WHAT YOU SHOULD DO: Using the listing below, set down exactly the lines starting at the line that contains "font-style: italic ->" and ending at the line that contains "text: Black must", both included, and no others.

DATA FOR THIS EXERCISE:

====

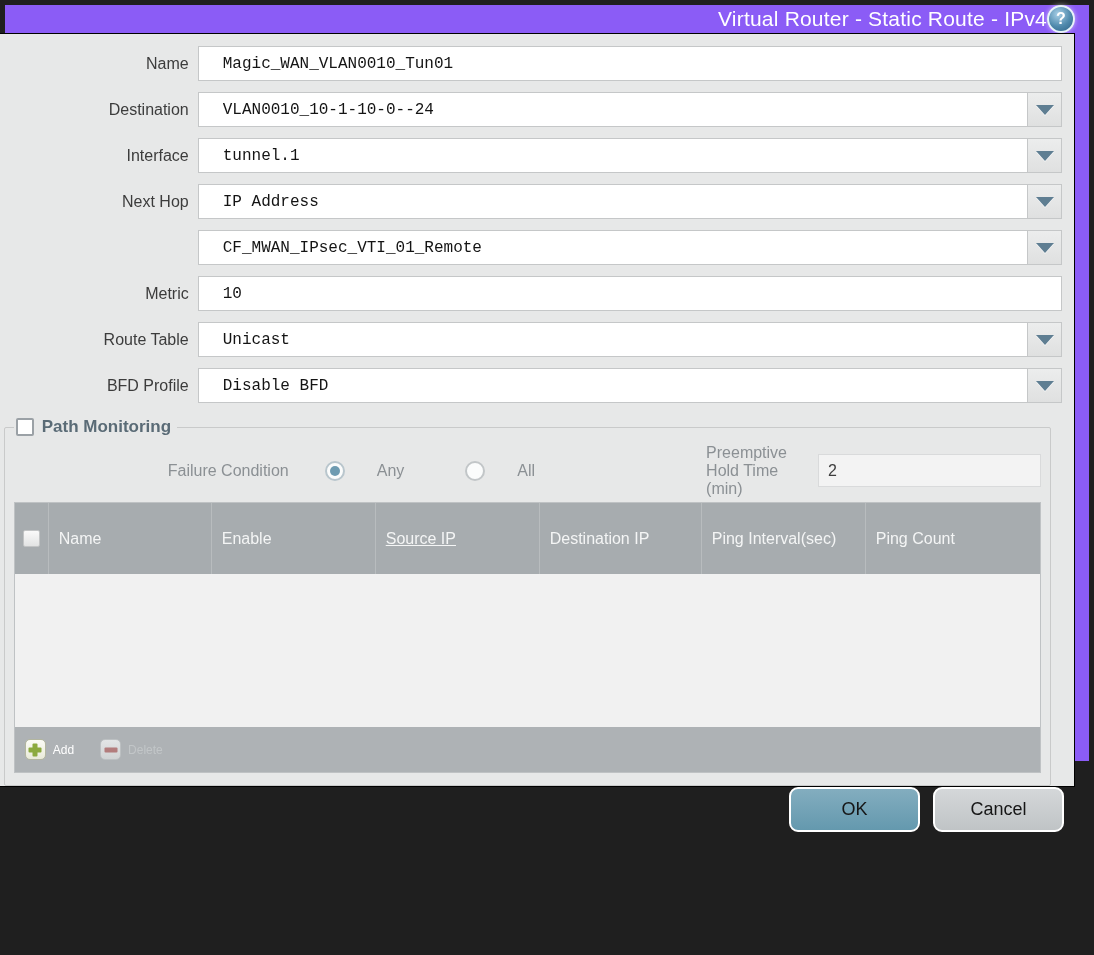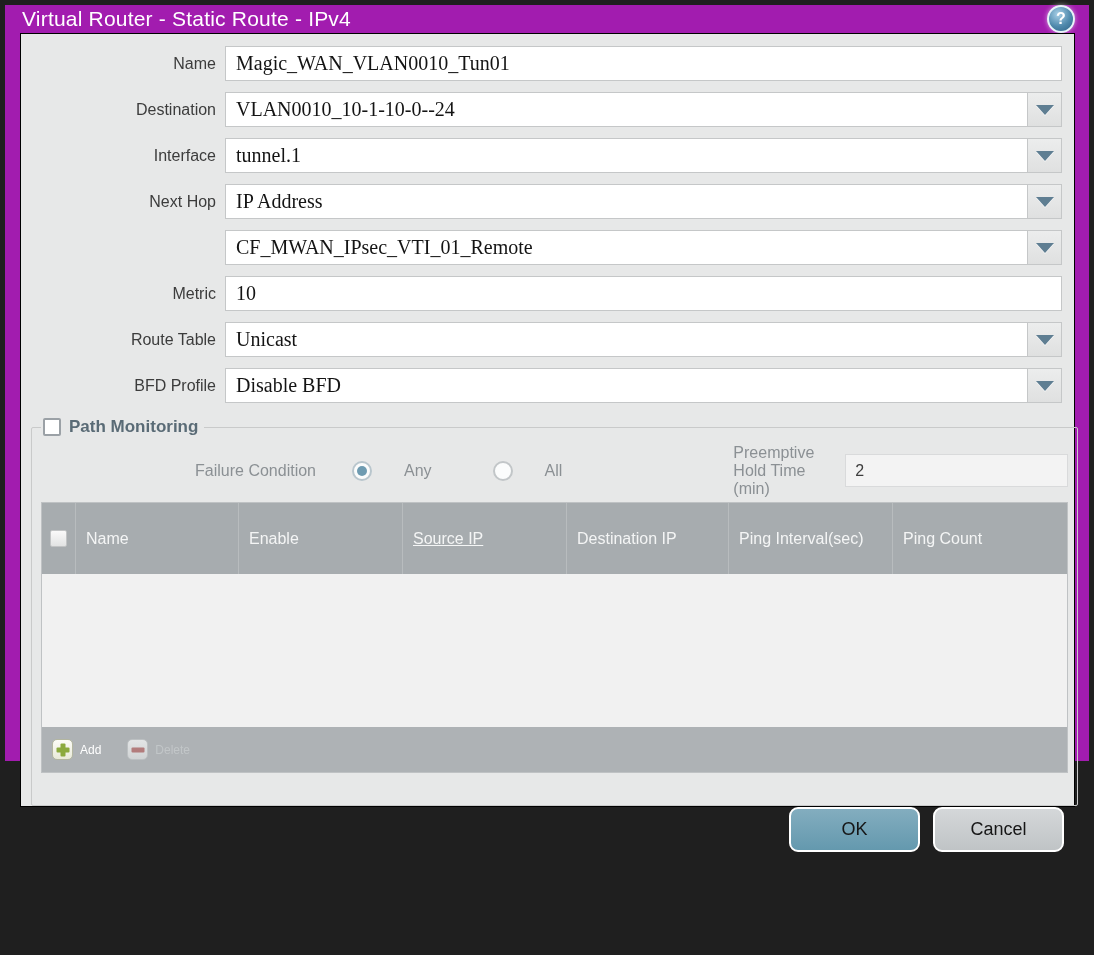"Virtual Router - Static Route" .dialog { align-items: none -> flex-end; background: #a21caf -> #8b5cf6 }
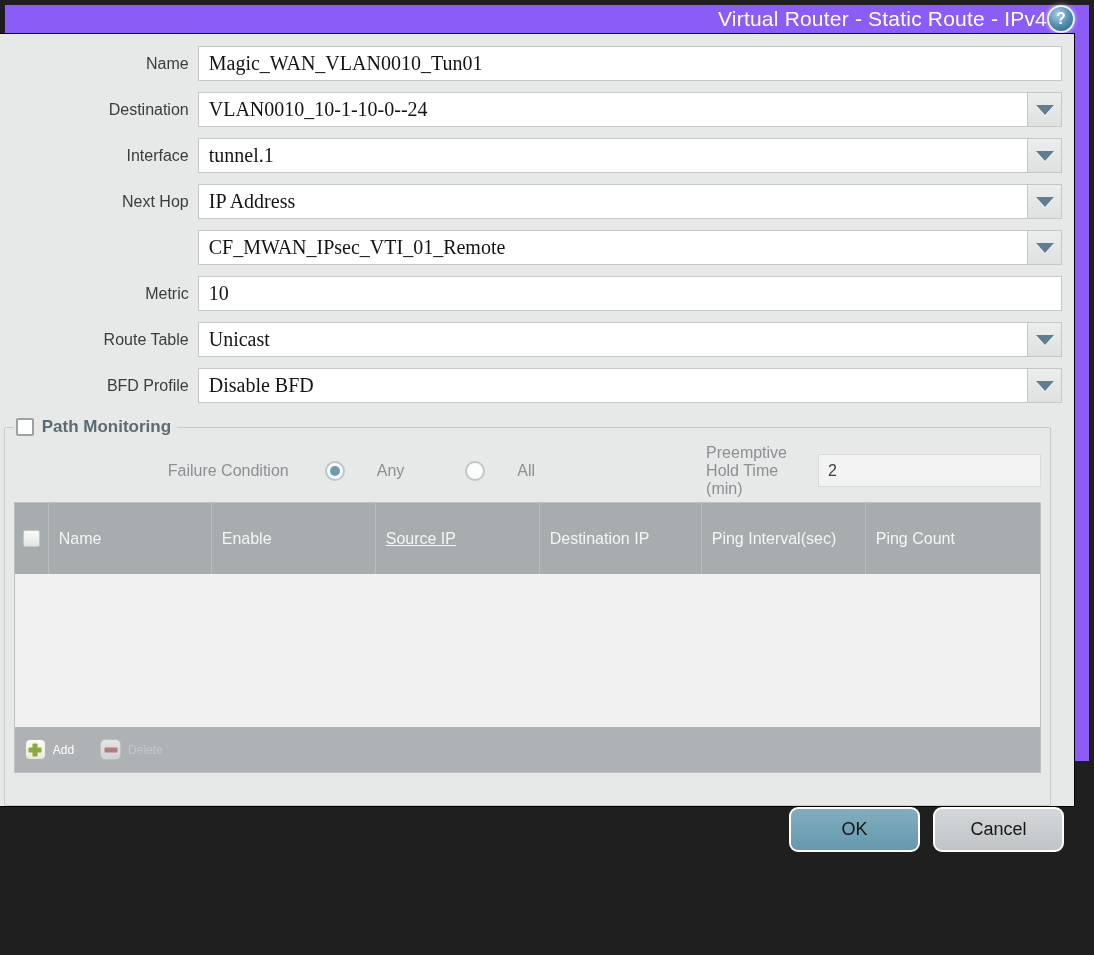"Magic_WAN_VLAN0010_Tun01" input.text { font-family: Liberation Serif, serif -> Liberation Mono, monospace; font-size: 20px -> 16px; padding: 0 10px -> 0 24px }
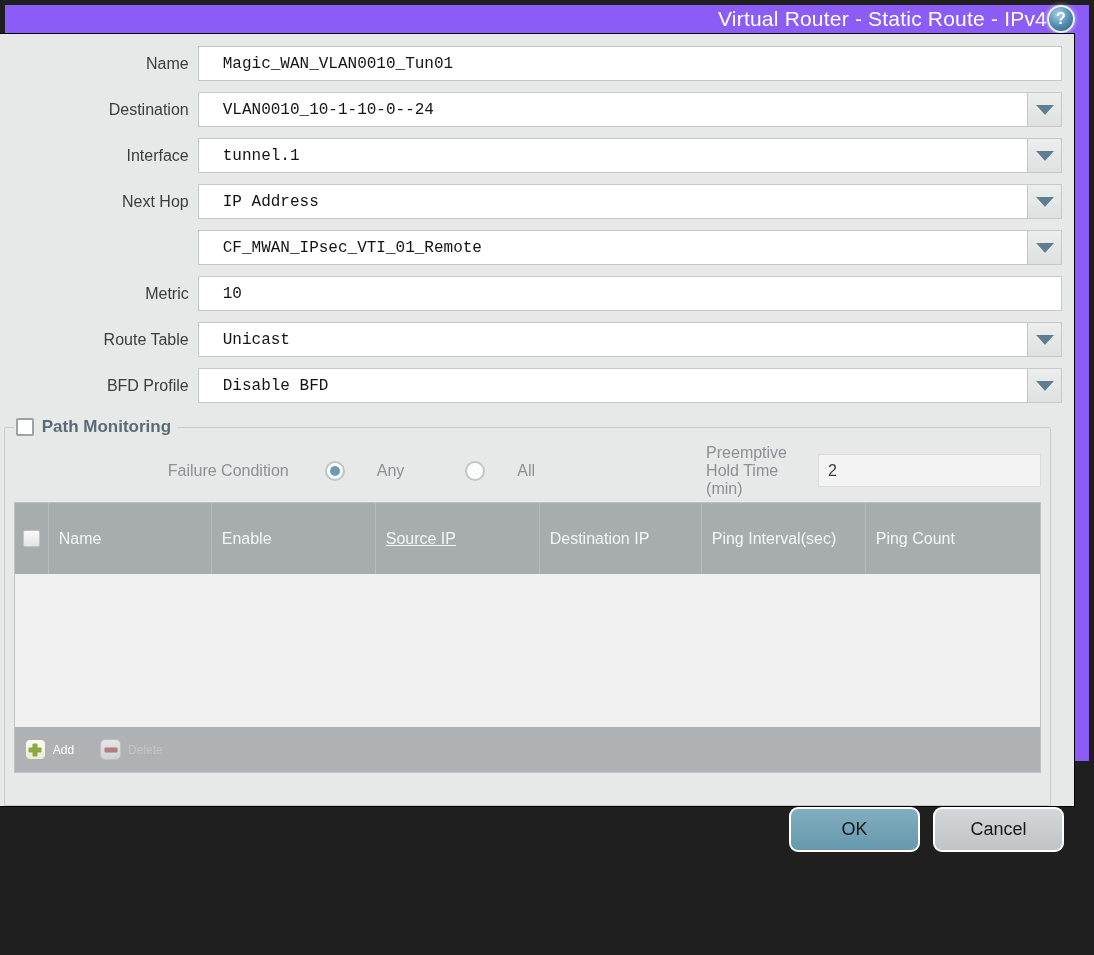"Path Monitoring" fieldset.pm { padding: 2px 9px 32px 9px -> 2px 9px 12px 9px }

====

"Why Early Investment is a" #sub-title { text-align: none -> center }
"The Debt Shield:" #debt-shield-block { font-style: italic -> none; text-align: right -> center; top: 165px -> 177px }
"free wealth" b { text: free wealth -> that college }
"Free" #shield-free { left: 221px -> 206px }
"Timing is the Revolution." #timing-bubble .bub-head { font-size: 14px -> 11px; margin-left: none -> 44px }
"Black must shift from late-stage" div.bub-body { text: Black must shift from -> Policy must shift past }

====

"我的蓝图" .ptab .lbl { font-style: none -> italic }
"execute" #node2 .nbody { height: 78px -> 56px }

====

WRITTEN ANSWER:
"The Debt Shield:" #debt-shield-block { font-style: italic -> none; text-align: right -> center; top: 165px -> 177px }
"free wealth" b { text: free wealth -> that college }
"Free" #shield-free { left: 221px -> 206px }
"Timing is the Revolution." #timing-bubble .bub-head { font-size: 14px -> 11px; margin-left: none -> 44px }
"Black must shift from late-stage" div.bub-body { text: Black must shift from -> Policy must shift past }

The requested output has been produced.